#### Data records
====

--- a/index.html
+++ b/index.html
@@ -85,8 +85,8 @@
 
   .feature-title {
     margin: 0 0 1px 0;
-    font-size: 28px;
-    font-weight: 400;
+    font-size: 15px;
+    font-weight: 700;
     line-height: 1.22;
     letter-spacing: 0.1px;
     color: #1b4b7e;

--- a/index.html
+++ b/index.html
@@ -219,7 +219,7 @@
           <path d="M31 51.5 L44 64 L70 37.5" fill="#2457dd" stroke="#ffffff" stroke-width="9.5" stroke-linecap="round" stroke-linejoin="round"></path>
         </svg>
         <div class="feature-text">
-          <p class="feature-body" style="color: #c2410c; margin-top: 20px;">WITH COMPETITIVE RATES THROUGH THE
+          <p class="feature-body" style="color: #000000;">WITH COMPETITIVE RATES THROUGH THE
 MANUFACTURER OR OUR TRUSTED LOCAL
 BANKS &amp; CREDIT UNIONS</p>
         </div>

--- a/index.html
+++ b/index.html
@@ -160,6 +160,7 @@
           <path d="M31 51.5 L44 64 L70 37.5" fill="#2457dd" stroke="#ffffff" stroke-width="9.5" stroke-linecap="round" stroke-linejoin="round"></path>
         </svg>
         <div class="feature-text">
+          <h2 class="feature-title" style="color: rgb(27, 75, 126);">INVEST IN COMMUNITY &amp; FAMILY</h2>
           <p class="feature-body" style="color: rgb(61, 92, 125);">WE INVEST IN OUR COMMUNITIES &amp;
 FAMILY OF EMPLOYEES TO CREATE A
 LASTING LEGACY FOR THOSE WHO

====

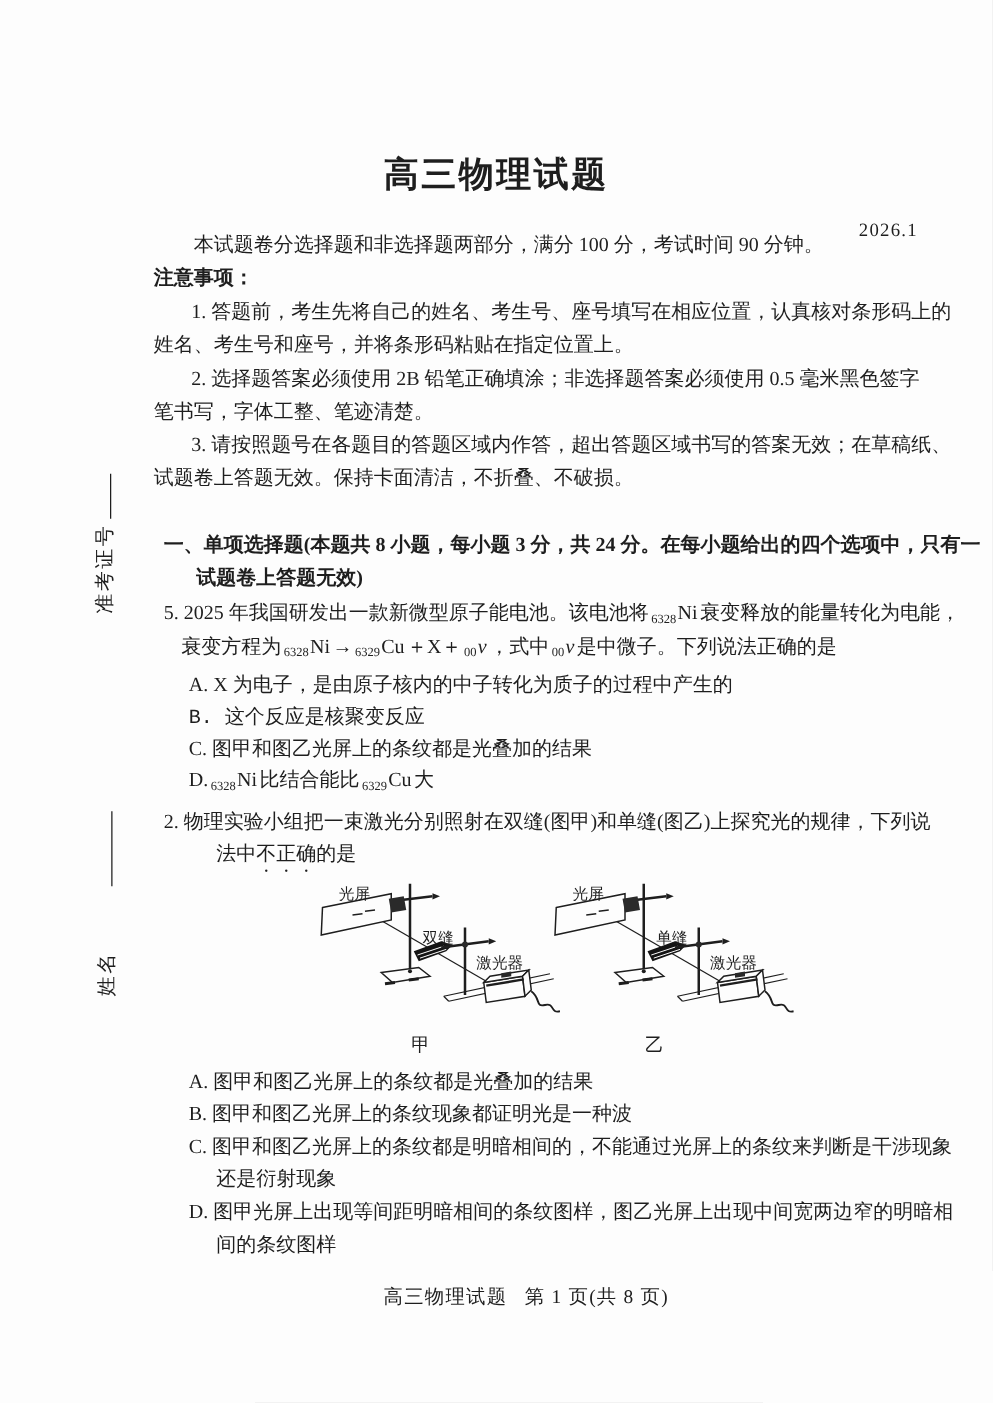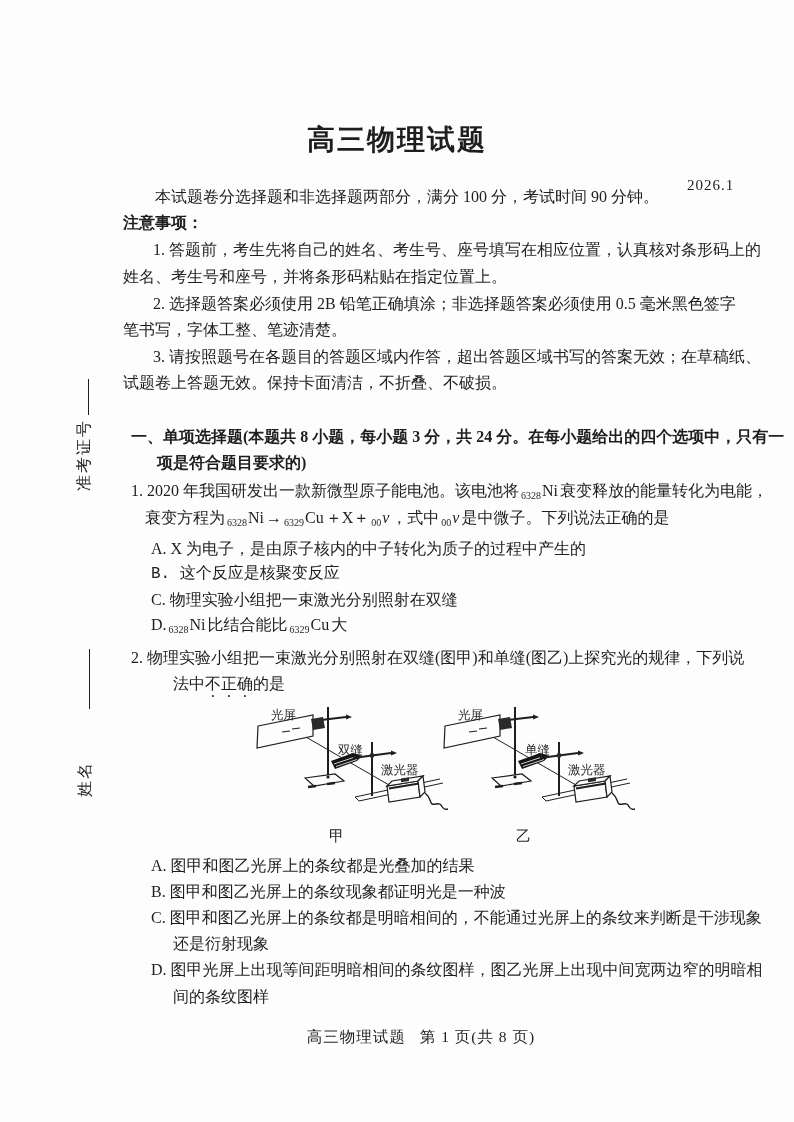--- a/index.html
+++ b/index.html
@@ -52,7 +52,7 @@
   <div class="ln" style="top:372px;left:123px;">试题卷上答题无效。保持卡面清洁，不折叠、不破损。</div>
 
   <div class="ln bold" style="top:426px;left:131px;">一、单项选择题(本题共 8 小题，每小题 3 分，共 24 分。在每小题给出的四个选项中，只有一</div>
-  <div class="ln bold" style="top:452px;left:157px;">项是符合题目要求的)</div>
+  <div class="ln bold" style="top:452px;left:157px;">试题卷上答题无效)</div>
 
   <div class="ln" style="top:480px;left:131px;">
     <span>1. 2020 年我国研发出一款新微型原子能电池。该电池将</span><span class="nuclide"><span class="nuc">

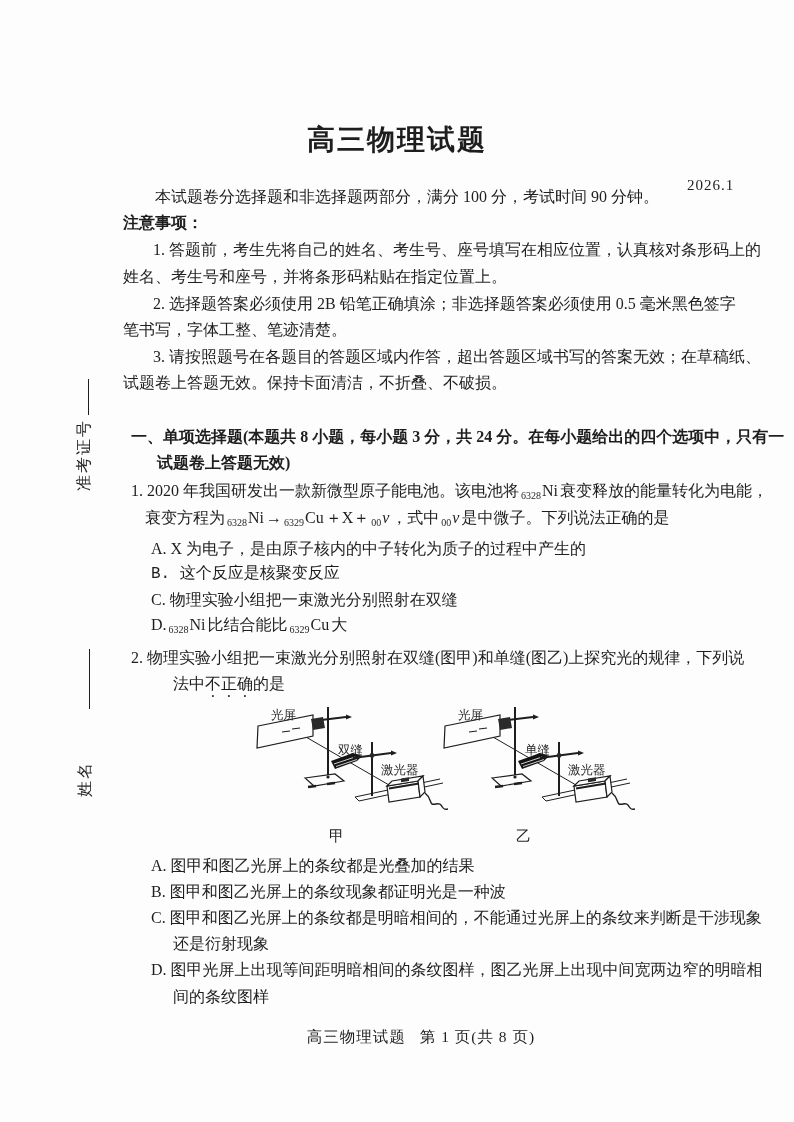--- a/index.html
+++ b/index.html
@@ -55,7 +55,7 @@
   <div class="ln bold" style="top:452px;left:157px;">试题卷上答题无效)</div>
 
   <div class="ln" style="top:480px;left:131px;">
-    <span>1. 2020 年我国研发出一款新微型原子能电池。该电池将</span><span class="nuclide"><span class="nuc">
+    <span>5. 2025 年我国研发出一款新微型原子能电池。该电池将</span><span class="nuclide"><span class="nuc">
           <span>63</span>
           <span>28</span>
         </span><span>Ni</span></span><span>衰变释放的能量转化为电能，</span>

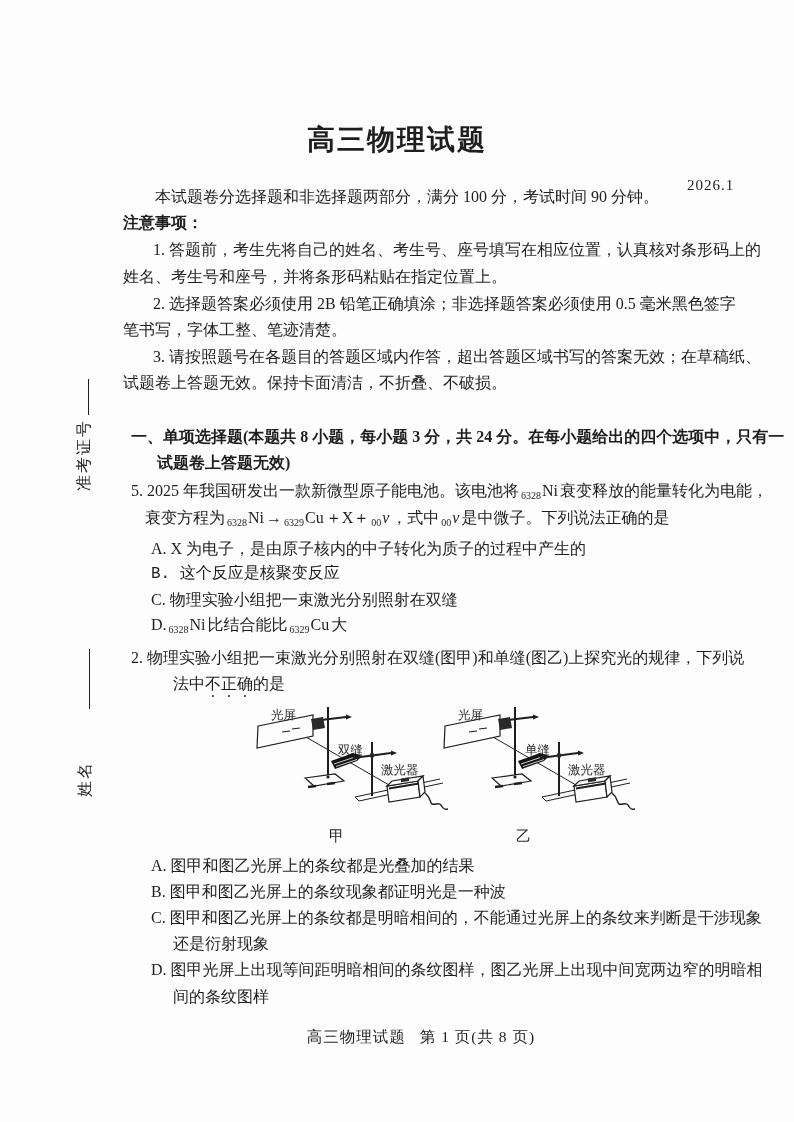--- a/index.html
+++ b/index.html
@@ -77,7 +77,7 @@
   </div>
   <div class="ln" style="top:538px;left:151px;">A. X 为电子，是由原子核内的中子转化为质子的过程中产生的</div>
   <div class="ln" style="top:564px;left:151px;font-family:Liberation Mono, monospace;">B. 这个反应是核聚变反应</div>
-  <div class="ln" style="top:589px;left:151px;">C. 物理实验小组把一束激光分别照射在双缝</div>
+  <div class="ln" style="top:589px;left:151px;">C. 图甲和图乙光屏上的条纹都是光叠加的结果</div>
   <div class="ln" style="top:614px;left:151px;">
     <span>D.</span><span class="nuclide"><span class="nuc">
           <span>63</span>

====

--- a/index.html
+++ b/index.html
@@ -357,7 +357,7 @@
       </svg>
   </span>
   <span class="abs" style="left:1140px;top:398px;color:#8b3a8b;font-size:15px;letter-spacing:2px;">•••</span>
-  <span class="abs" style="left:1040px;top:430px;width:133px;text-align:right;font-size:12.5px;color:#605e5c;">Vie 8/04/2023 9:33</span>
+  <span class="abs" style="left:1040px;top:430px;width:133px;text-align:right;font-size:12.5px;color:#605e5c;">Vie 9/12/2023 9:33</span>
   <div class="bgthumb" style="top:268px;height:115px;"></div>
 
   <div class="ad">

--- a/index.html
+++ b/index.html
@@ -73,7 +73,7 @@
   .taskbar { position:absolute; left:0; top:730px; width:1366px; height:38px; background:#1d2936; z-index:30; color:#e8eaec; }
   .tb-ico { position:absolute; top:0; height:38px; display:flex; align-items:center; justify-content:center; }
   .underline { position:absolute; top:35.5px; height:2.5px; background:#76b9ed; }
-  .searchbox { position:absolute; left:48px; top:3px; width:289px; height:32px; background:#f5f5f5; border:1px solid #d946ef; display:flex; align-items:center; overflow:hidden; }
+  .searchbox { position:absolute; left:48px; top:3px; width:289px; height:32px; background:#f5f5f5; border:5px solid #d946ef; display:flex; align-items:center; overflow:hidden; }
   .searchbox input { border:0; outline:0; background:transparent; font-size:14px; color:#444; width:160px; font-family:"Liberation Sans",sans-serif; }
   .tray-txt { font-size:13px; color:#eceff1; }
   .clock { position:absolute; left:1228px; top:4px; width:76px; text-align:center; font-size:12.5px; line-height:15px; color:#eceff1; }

====

#### Your task
In the data above, find the line with "border:0; outline:0; background:transparent;" and the line with "position:absolute; left:1228px; top:4px;". Retype both, plus every line between them, exactly.

#### Worked solution
   .searchbox input { border:0; outline:0; background:transparent; font-size:14px; color:#444; width:160px; font-family:"Liberation Sans",sans-serif; }
   .tray-txt { font-size:13px; color:#eceff1; }
   .clock { position:absolute; left:1228px; top:4px; width:76px; text-align:center; font-size:12.5px; line-height:15px; color:#eceff1; }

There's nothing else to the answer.